Currently the senior editor of Raw Vision, the London-based, international magazine about outsider art and the work of self-taught artists, and a senior critic for the culture magazine Hyperallergic, Gómez has written for the New York Times, the Japan Times (Japan), Reforma (Mexico), and many other publications, including Art & Antiques, Art in America, ARTnews, Art + Auction, Metropolis, and Folk Art. He is the author or co-author of numerous books and exhibition catalogues.

Dawn Scott, A Cultural Object (1985); detail of a mixed-media work in the collection of the National Gallery of Jamaica Photo credit: National Gallery of Jamaica
In her own work, Scott was known for her fine craftsmanship and draughtsmanship. Using the wax-resist batik process on fabric, she produced emblematic portraits and scenes of Jamaican rural and urban life. In 1985, Scott created one of Jamaican contemporary art’s most influential mixed-media installation works, A Cultural Object, which the National Gallery of Jamaica later acquired.
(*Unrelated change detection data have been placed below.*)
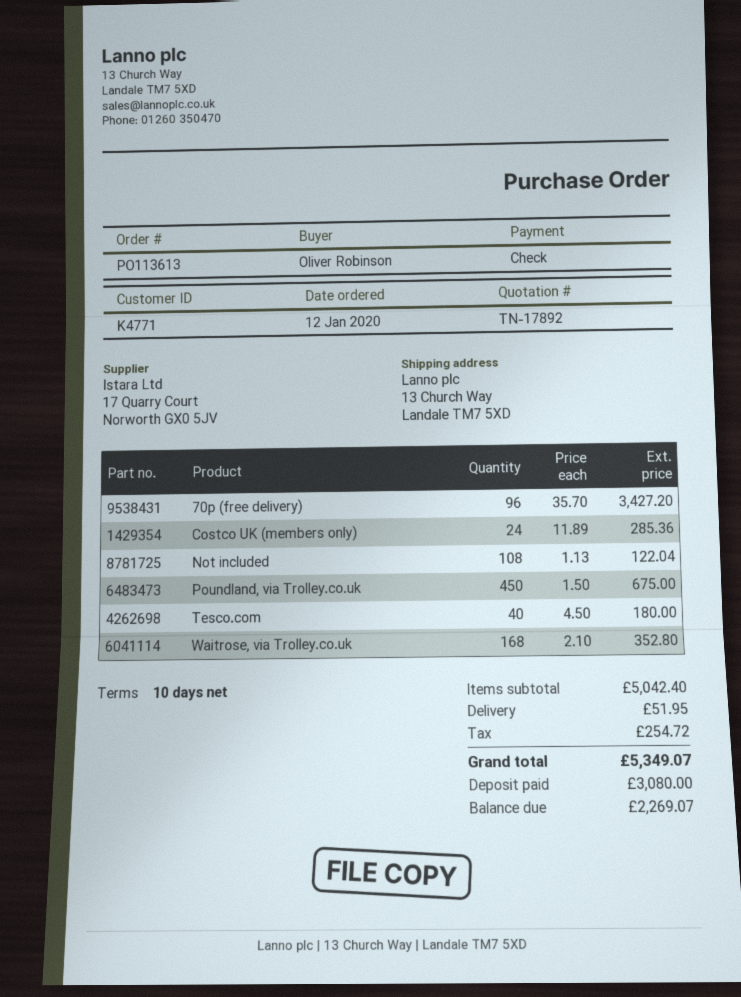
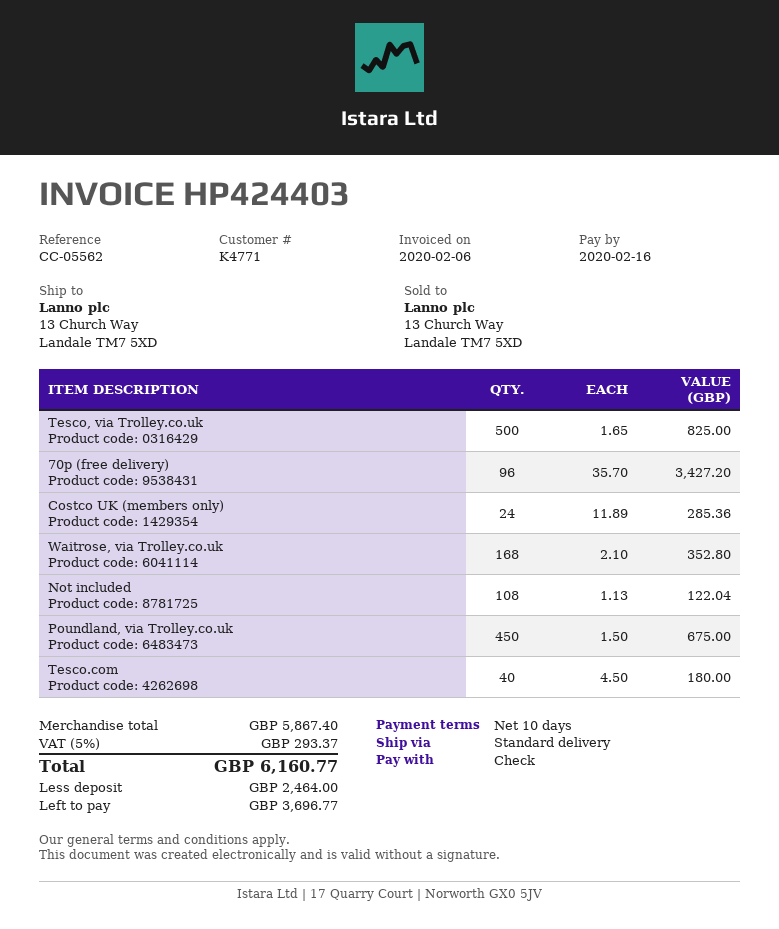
Tesco, via Trolley.co.uk: none -> 500 x 1.65 = 825.00
subtotal: 5042.40 -> 5867.40
shipping: 51.95 -> none
tax: 254.72 -> 293.37
total: 5349.07 -> 6160.77
deposit: 3080.00 -> 2464.00
balance: 2269.07 -> 3696.77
An artistic response to some of the same themes that had been percolating in Jamaican popular music and poetry, this bold work, which has had a strong impact on later generations of local artists, recreates a section of an inner-city neighbourhood. It addresses some of Jamaican and Caribbean society’s most enduring social and economic challenges.
During the last phase of her multifaceted career, Dawn Scott worked with the Kingston-based firm Kingston 10 Architects Ltd on commercial and residential buildings for which she provided original design details. Among them: decorative fretwork based on traditional Caribbean motifs, wall-painting and flooring schemes, and landscaping. Scott, who also worked as an educator, was an active participant in National Gallery of Jamaica exhibitions and regarded the museum as one of the country’s most important cultural institutions.
Gómez says, “With the Dawn Scott Memorial Award, I wish to honour the memory of a very talented Jamaican artist and friend who contributed substantively to the cultural life of her country. At the same time, by means of this award, I would like Jamaican artists to know that their work and that of the National Gallery of Jamaica are worthy of serious, international critical attention. This award helps to convey that kind of recognition, which is most deserved.”
The Dawn Scott Memorial Award is one of two awards attached to the 2019 Summer Exhibition, along with the Aaron Matalon Award, which is awarded to an artist who, in the view of the National Gallery’s Exhibitions and Acquisitions Committees, has contributed the strongest entry to the exhibition. This award will also be announced at the exhibition’s opening ceremony on Sunday, July 28.